**Task objective:**
Skip the pictures. Set down, word for word, the lines from the start of the material up to and including the line with "Cross Validation with gap | Valor de teste Imposto: 0,368".

BEGIN Exercise material

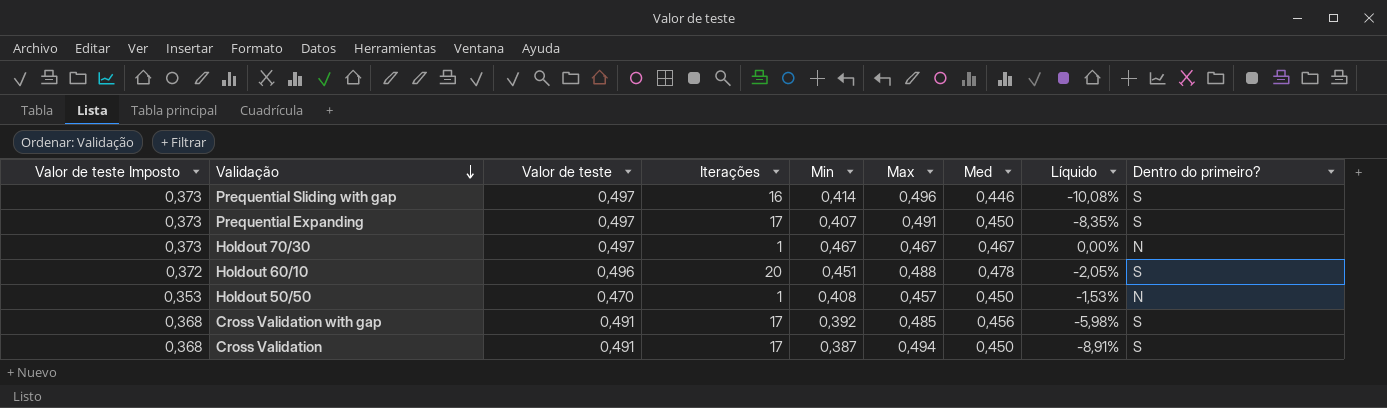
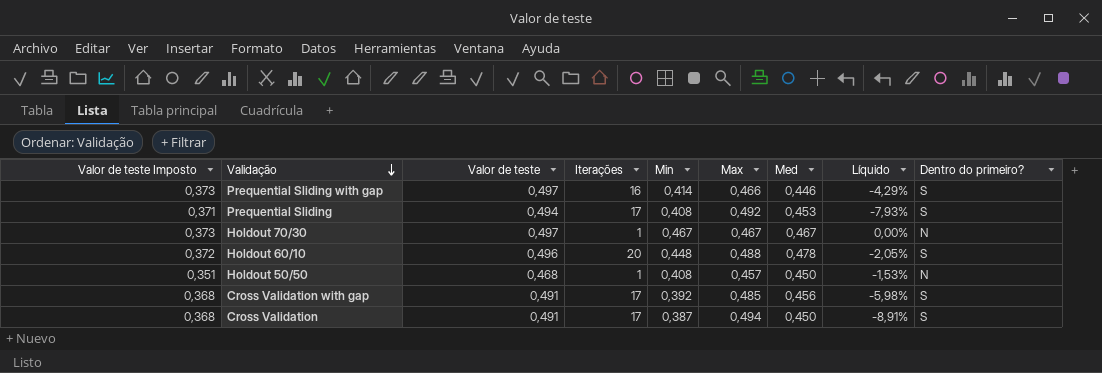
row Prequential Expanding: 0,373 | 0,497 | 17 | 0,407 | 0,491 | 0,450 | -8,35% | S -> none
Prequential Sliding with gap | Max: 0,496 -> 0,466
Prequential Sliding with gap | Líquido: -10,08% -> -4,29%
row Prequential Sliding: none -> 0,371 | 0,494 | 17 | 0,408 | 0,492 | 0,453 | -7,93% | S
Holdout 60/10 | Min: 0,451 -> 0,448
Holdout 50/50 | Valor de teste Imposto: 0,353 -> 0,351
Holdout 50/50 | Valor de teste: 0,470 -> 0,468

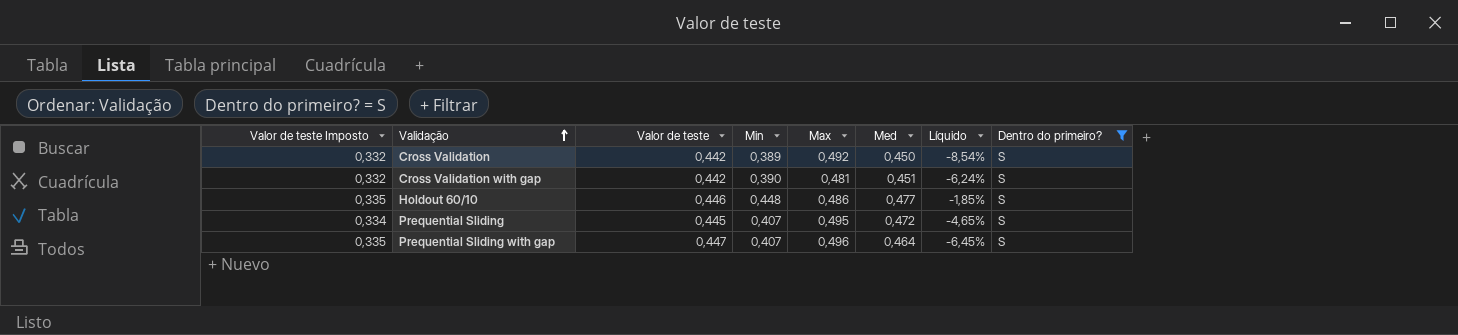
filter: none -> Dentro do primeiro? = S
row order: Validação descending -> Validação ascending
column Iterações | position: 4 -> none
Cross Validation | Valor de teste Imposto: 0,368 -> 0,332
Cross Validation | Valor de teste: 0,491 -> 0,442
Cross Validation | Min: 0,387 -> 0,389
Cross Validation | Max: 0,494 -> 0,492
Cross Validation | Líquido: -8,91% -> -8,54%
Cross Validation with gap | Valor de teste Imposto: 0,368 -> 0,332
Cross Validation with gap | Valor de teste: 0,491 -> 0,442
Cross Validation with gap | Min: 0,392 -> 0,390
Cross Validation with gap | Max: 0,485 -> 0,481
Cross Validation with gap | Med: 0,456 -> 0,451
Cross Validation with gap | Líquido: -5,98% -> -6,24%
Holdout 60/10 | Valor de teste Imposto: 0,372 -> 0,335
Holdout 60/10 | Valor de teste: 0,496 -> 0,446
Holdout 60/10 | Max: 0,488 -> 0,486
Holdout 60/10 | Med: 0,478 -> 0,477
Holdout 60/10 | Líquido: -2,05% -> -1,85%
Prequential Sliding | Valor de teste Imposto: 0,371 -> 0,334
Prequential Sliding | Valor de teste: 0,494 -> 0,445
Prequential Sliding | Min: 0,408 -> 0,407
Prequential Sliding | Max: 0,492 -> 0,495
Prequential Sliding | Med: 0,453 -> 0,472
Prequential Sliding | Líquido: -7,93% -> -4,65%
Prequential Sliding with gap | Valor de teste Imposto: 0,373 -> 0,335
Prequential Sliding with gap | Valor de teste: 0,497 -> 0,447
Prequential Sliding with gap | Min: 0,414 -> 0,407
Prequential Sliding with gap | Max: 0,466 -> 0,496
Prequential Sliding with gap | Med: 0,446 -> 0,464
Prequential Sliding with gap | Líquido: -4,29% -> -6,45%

END Exercise material

**Answer for this exercise:**
row Prequential Expanding: 0,373 | 0,497 | 17 | 0,407 | 0,491 | 0,450 | -8,35% | S -> none
Prequential Sliding with gap | Max: 0,496 -> 0,466
Prequential Sliding with gap | Líquido: -10,08% -> -4,29%
row Prequential Sliding: none -> 0,371 | 0,494 | 17 | 0,408 | 0,492 | 0,453 | -7,93% | S
Holdout 60/10 | Min: 0,451 -> 0,448
Holdout 50/50 | Valor de teste Imposto: 0,353 -> 0,351
Holdout 50/50 | Valor de teste: 0,470 -> 0,468

filter: none -> Dentro do primeiro? = S
row order: Validação descending -> Validação ascending
column Iterações | position: 4 -> none
Cross Validation | Valor de teste Imposto: 0,368 -> 0,332
Cross Validation | Valor de teste: 0,491 -> 0,442
Cross Validation | Min: 0,387 -> 0,389
Cross Validation | Max: 0,494 -> 0,492
Cross Validation | Líquido: -8,91% -> -8,54%
Cross Validation with gap | Valor de teste Imposto: 0,368 -> 0,332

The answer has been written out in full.